BAPTISTA, José Dias, (2014), Toponímia de Barroso. Montalegre: Ecomuseu – Associação de Barroso.

WEBGRAFIA

http://www.cm-montalegre.pt/

 

_______________________________________________________________________________________________________________________

[i] Um número gigantesco que ultrapassa a população atual do concelho de Montalegre que segundo os CENSOS de 2011 apenas tem 10 537 habitantes.

[ii] Impacto muito mais notório no concelho de Montalegre, principalmente ao nível de aumento da população durante os anos de construção da barragem.

[iii] Um pedido que faz todo o sentido e que bem poderia ser alargado ao tratamento e manutenção de todo o espaço ocupado por anteriores construções de apoio e estaleiro, onde inclusive há lixeiras a céu aberto e na demolição e remoção de escombros de alguns edifícios que por lá ainda existem em ruínas, ou então a sua reconstrução e aproveitamento para fazer, por exemplo, um museu da barragem. Com o preço a que nos vendem a eletricidade, bem poderiam largar algum, para além de “ficarem bem na fotografia”.

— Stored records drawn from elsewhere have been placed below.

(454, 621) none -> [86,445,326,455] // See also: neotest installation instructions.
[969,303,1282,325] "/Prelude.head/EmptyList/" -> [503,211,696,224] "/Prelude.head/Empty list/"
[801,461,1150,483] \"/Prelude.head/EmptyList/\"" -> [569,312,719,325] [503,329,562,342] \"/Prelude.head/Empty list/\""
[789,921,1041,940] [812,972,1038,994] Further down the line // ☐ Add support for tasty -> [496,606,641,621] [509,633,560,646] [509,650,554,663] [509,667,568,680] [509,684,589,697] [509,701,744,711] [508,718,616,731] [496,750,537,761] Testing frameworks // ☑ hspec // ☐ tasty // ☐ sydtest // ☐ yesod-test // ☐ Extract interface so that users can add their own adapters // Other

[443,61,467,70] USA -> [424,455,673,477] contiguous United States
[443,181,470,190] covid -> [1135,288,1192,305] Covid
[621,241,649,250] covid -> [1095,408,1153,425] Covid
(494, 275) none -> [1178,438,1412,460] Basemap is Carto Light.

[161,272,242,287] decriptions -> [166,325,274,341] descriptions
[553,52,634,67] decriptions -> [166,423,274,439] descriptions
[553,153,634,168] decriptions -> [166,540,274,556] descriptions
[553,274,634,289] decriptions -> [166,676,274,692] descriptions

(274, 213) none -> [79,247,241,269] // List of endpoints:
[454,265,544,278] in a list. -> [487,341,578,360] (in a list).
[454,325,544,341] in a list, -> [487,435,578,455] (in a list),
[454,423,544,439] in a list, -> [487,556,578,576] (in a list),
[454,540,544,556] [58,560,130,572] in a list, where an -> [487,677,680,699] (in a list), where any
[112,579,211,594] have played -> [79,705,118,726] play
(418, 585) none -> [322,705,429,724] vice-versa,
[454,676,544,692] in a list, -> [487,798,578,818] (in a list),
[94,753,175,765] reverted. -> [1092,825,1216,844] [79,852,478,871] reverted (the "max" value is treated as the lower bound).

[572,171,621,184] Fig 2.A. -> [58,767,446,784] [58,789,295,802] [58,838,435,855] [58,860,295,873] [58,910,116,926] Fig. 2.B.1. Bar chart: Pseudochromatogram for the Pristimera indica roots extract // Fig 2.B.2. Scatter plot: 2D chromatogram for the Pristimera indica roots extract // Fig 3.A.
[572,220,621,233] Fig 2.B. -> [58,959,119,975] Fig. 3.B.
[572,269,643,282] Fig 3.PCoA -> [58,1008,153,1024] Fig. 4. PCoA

[iv] Suponho que seja aquela a que chamamos barragem ou albufeira de Sezelhe, localizada à aldeia com o mesmo nome, outra não poderá ser.

[v] Diz que conhece que por baixo destas barragens existe todo um mundo subterrâneo, incluindo estrada de ligação.

[vi] Para constar e salientar que não há erro nosso quando no post referimos rio Rabagão e barragem do Alto Rabagão, é assim que oficialmente se deve escrever. O autor da monografia “Montalegre” que por sinal também é o autor da “Toponímia de Barroso” é que insiste, em ambas as publicações, grafar nos seus escritos Regavão  em vez de Rabagão.